§ **WHAT NEEDS TO BE DONE**: Lines before the one containing "- 2. Run merge_batches.py" are to be left out; that line and every line after it, through the last line below, are to be reproduced exactly.

[Data records]
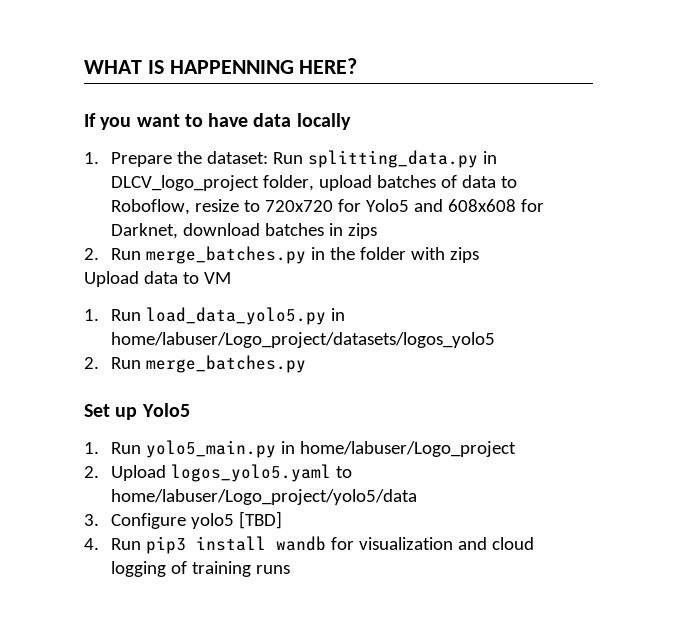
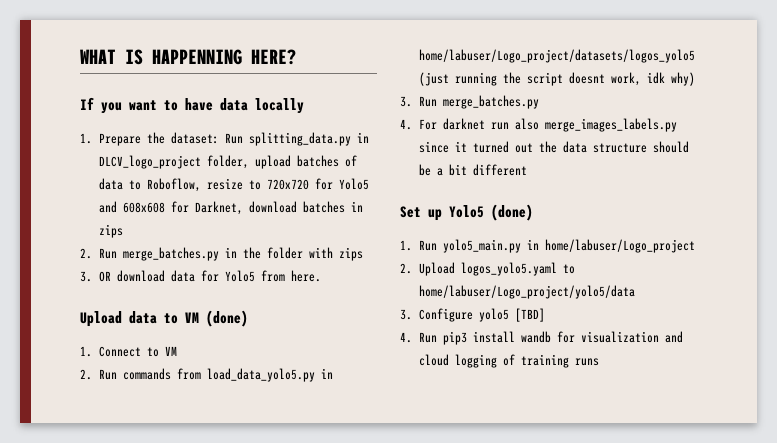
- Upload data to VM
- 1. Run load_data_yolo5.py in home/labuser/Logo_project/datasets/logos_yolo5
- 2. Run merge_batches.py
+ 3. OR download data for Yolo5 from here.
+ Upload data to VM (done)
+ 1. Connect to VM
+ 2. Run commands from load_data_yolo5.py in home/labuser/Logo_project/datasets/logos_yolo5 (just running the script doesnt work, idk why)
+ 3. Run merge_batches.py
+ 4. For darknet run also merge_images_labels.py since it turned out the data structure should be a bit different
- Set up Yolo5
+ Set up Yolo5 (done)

§ **TASK SOLUTION**:
- 2. Run merge_batches.py
+ 3. OR download data for Yolo5 from here.
+ Upload data to VM (done)
+ 1. Connect to VM
+ 2. Run commands from load_data_yolo5.py in home/labuser/Logo_project/datasets/logos_yolo5 (just running the script doesnt work, idk why)
+ 3. Run merge_batches.py
+ 4. For darknet run also merge_images_labels.py since it turned out the data structure should be a bit different
- Set up Yolo5
+ Set up Yolo5 (done)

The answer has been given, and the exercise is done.